Por Simone Humml
Berlín/dpa
En tan sólo una generación, el ser humano ha deforestado más de 2 millones de kilómetros cuadrados, ha duplicado la emisión anual de dióxido de carbono y vertido enormes cantidades de plástico a los océanos. Pero ya hace 25 años, en la Cumbre de la Tierra de Río de Janeiro, más de 170 países apostaron por primera vez por el desarrollo sostenible.
El 14 de junio de 1992, esos países firmaron la Agenda 21 y varios acuerdos para la protección del clima y la biodiversidad. Era el pistoletazo de salida para acuerdos del clima como los de Kioto o París.
«Fue un momento histórico», apunta Klaus Milke, cofundador y presidente de la junta directiva de la ONG Germanwatch. «Hoy en día posiblemente no se viviría una conferencia mundial con semejante disposición a llevar a cabo una colaboración tan amplia», sólo hay que ver al presidente estadounidense Donald Trump o a los populistas, señala.
«Lo que muchos no se imaginaban entonces es que todo eso llevaba la velocidad de un caracol», añade. La Agenda 21 no era vinculante y, según Milke, los países ricos no aportaron el suficiente dinero como para impulsar un desarrollo sostenible entre las naciones pobres.
«En Río ya estaba claro que nuestra economía no podía seguir por el mismo camino. Pero no se dio un giro para replantearse nuestro sistema económico. Y justo después de Río se creó la Organización Mundial del Comercio, un acelerador de la globalización sin límites», señala Barbara Unmüßig, que entonces coordinó a las organizaciones medioambientales y de desarrollo alemanas.
«Aquellas cuestiones se delegaron en las políticas medioambientales y de desarrollo (…) no en la política económica», añade Unmüßig, que actualmente forma parte de la Fundación Heinrich Böll, cercana al partido alemán Los Verdes. «Además, en Río no se establecieron límites para la tala, la pesca o la emisión de gases de efecto invernadero. Hoy vemos que hemos superado muchos límites», explica.
Al menos la comunidad internacional consiguió avances en la lucha contra el hambre, la pobreza y las enfermedades. La cifra de personas muy pobres pasó de 1.900 millones en 1990 a 836 millones en 2015, a pesar del crecimiento demográfico.
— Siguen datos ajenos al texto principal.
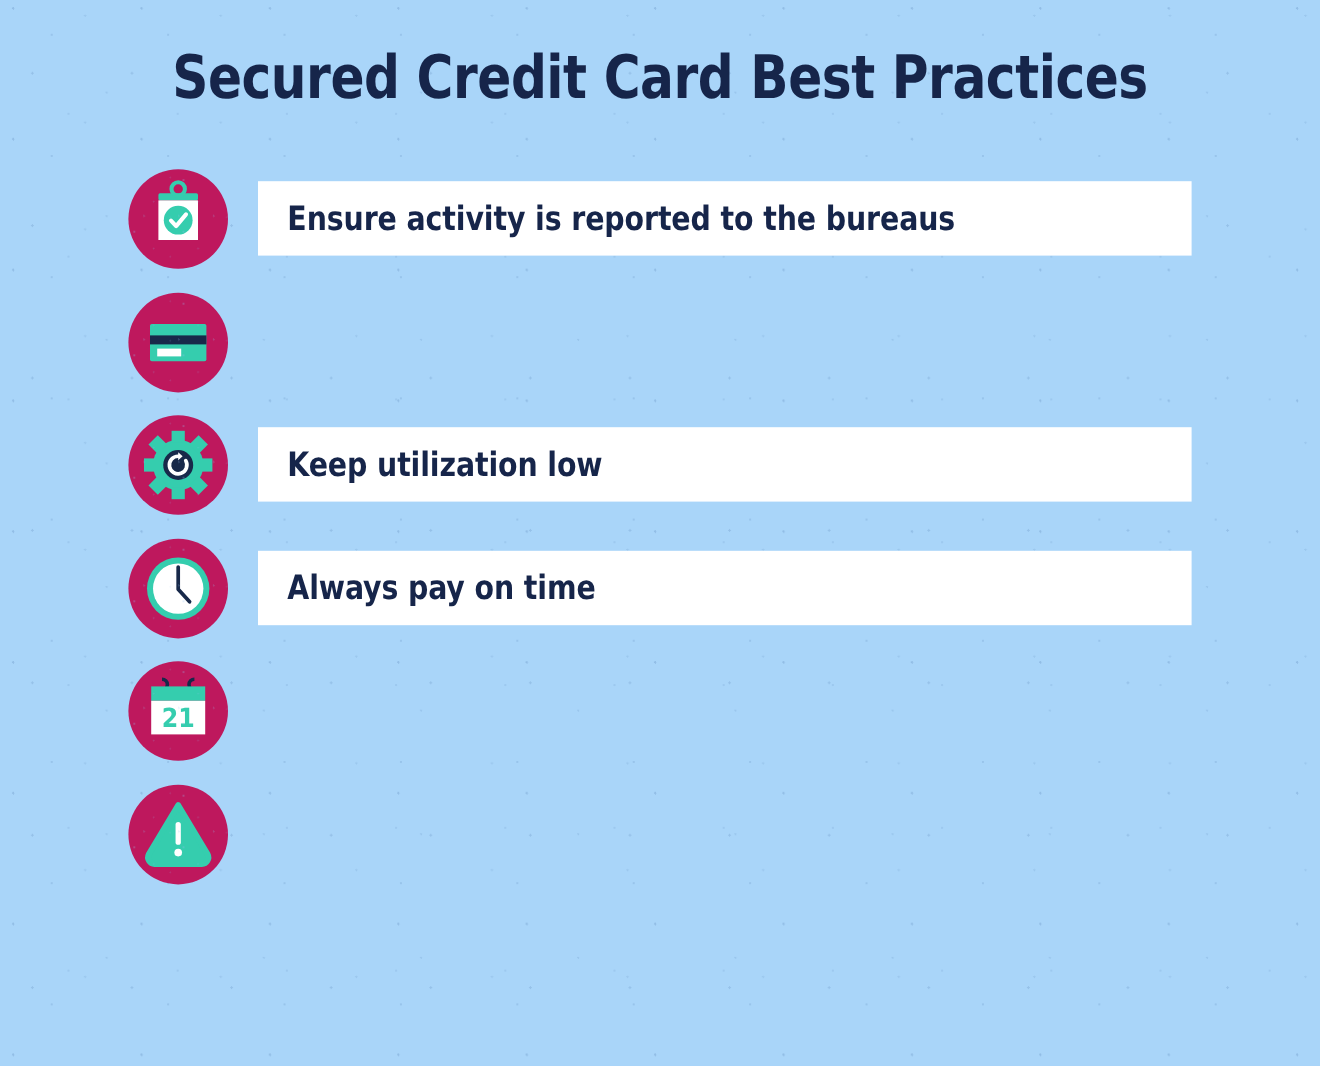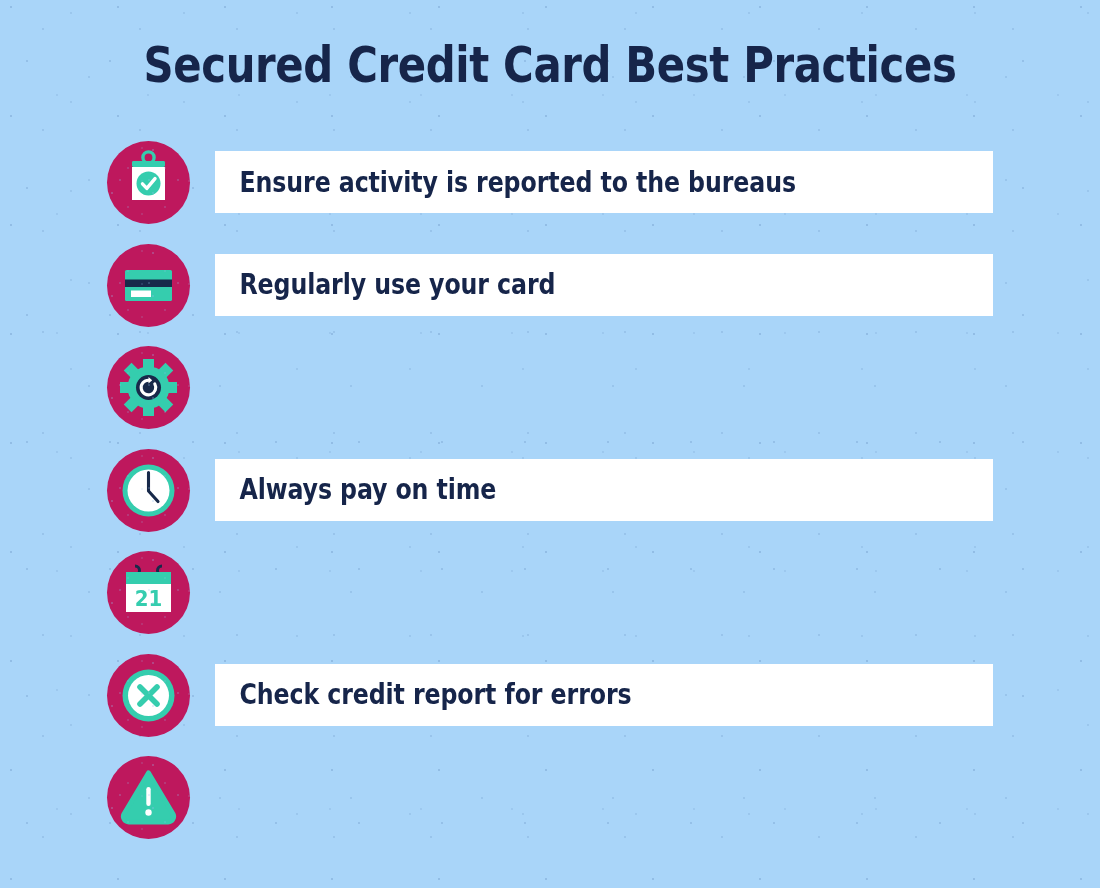"Regularly use your card" div.bar { html: <div> <span>Regularly use your card</span> </div> -> none }
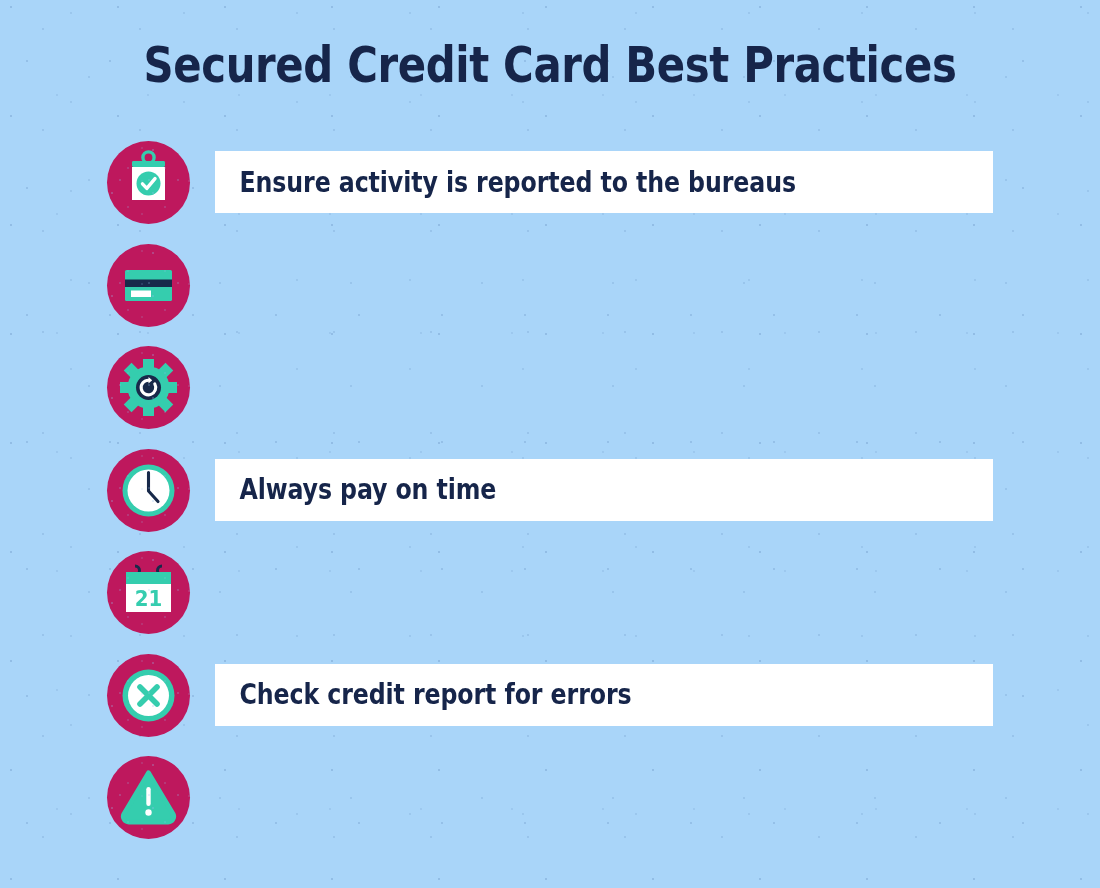"Keep utilization low" div.bar { html: none -> <div> <span>Keep utilization low</span> </div> }
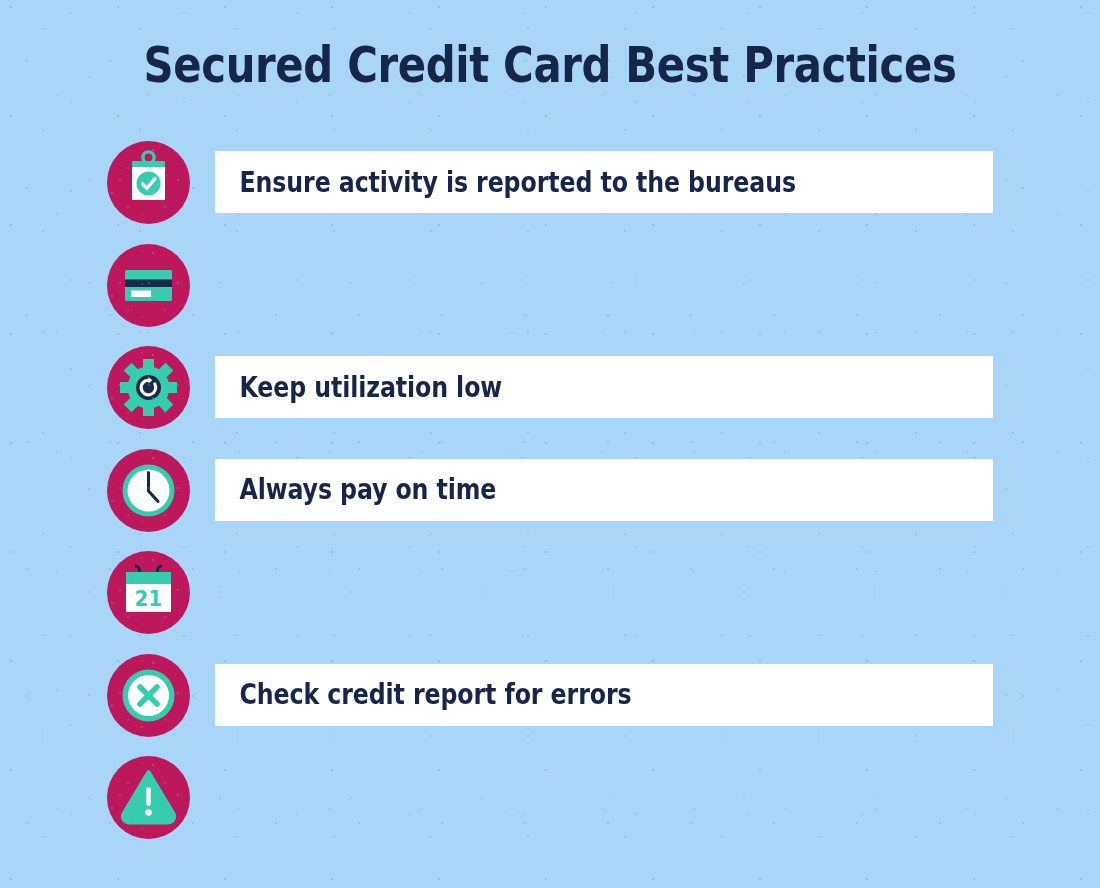"Check credit report for errors" div.row { html: <div> <div> <svg> <circle></circle> <circle></circle> <path></path> </svg> </div> <div> <span>Check credit report for errors</span> </div> </div> -> none }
La tasa de personas que pasan hambre, así como la mortalidad infantil y materna se redujeron a la mitad en ese periodo y enfermedades como el sarampión, la malaria o el sida retrocedieron. Esos logros se deben en parte a los Objetivos del Milenio establecidos el año 2000, -aunque estos no se alcanzaron por completo- y al crecimiento económico de países como China e India.
«Se ha sacado a gente de la pobreza, pero Río aspiraba a conseguirlo sin destruir el medio ambiente», critica Unmüßig. Y todavía queda mucho por mejorar, ya que unos 800 millones de personas siguen pasando hambre y 2.000 millones sufren malnutrición.
En el caso del medio ambiente, la situación no es buena. Entre 1990 y 2015 se destruyeron 229 millones de hectáreas de bosque, sobre todo en los trópicos y especialmente para la producción agraria y de alimento para el ganado.
Según la ONU, el objetivo de reducir claramente la extinción de especies hasta 2010 no se cumplirá. Y también parece difícil lograr el objetivo de Río de evitar un calentamiento global peligroso, incluso sin tener en cuenta las políticas de Trump, que dio la espalda a la protección del clima. Según la Organización Meteorológica Mundial, la temperatura ya subió cerca de un grado centígrado por causas humanas, mientras que el límite situó en dos grados.
En 2015 la comunidad internacional suscribió el Acuerdo del Clima de París y la Agenda 2030, que contenía 17 objetivos globales para el desarrollo. Entre ellos está la eliminación del hambre y la pobreza extrema hasta 2030, a la vez que se protege el medio ambiente.
«Creo que se puede conseguir y que es enormemente importante», asegura el administrador del Programa de la ONU para el Desarrollo (PNUD), Achim Steiner. En 1992 se priorizó la economía, después lo social y después el medio ambiente y la sostenibilidad pero ahora esos campos están conectados de otra manera, explica.
También Unmüßig cree que hay esperanza, por ejemplo teniendo en cuenta que las inversiones en energías renovables son mayores que en las fósiles y que cada vez más inversores abandonan estas últimas. Además, recuerda que «muchos millones de personas en el mundo trabajan a favor de la ecología, la justicia y la democracia».